↜ Back to index Introduction to Numerical Analysis 2

Part b–Lecture 3

Preconditioned conjugate gradient method

Unfortunately, the basic CG method often converges too slowly for real problems to be practical.

We saw this in Lecture 2, Exercise 3 when taking \gamma = 2, which is an important case when solving differential equations with the Laplacian operator. When taking larger \gamma, like \gamma = 3, the speed of convergence was much faster.

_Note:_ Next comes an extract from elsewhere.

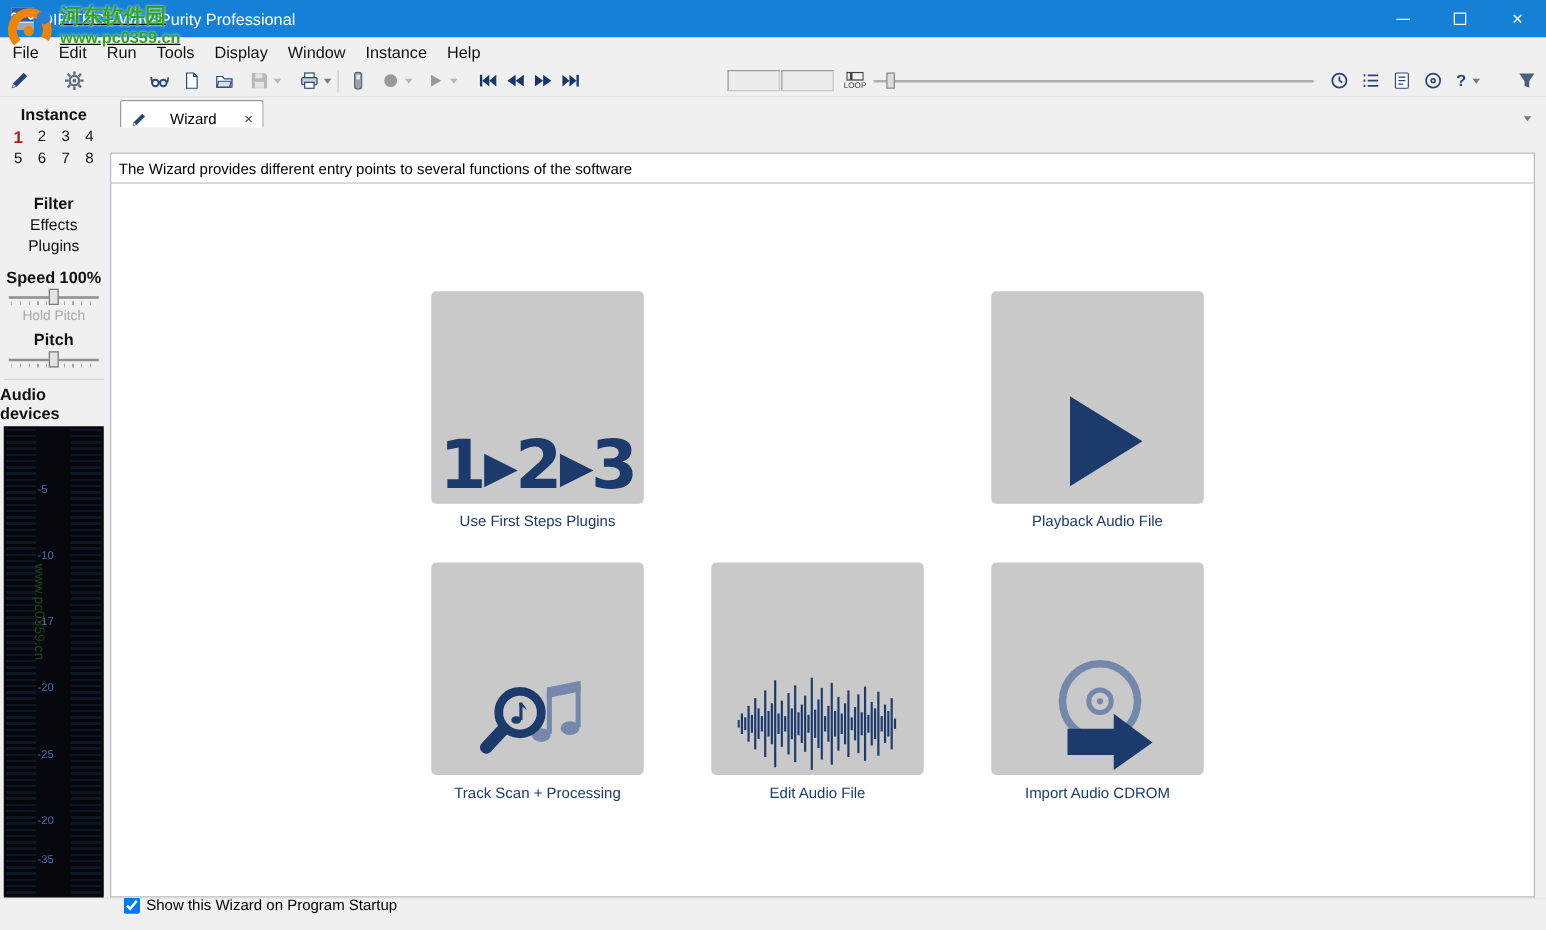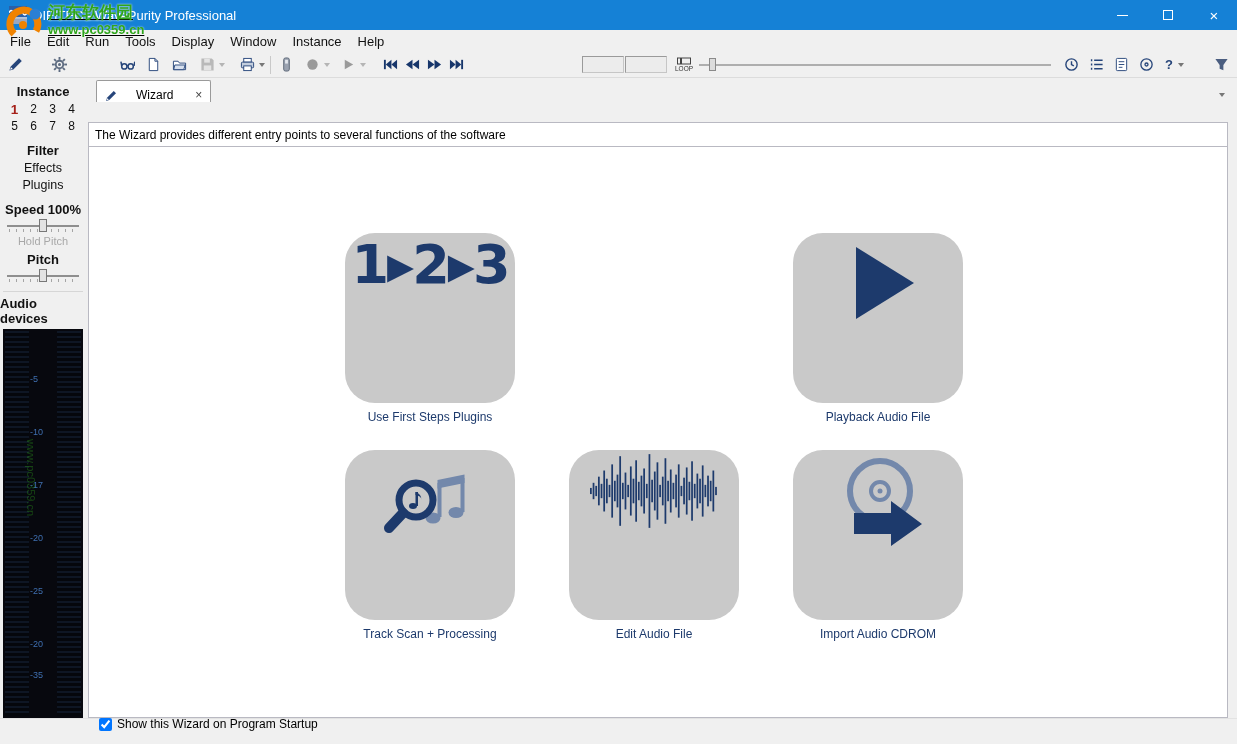"Filter" div.sb-h { margin-top: 8px -> 20px }
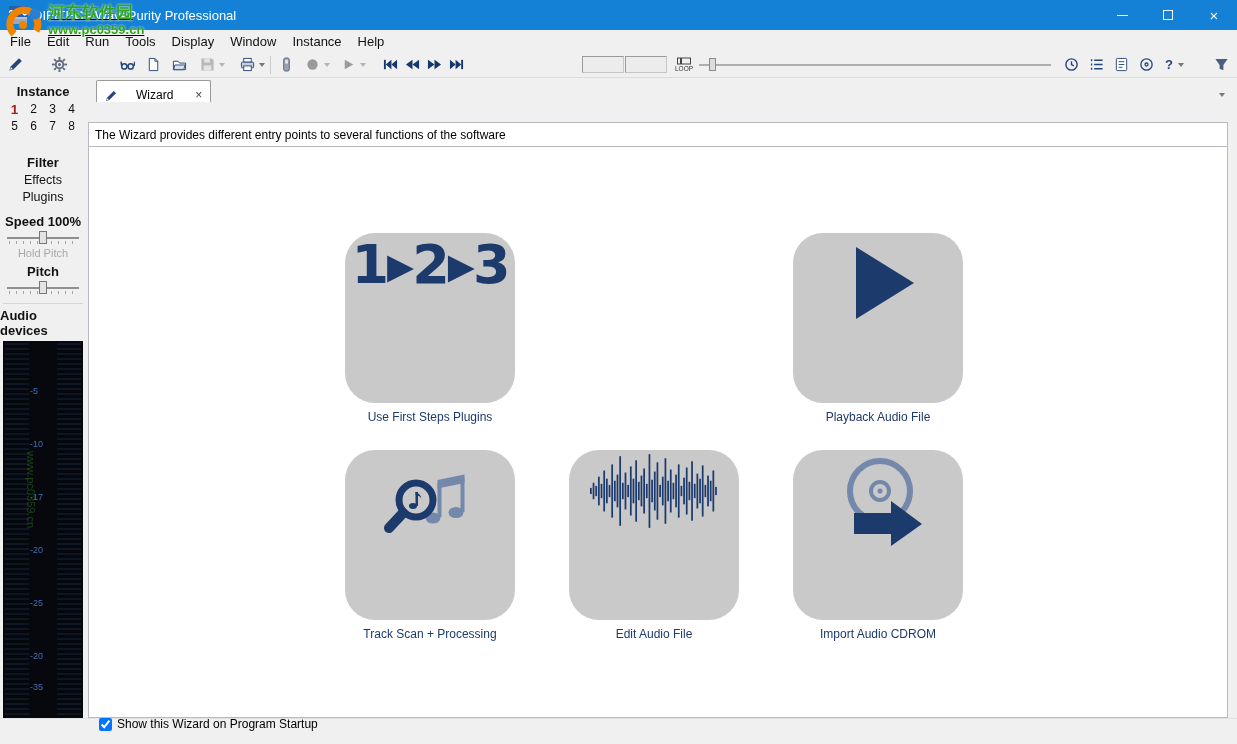"1▸2▸3" .tile { align-items: flex-start -> flex-end; border-radius: 30px -> 4px }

The reason is that the speed of convergence of the CG method for a system Ax = b depends on the condition number of the matrix A: the ratio between the largest eigenvalue of A and the smallest eigenvalue of A (see the Convegence theorem for the CG method on Wikipedia):

The larger the condition number, the slower the convergence speed (the more iterations the CG method needs).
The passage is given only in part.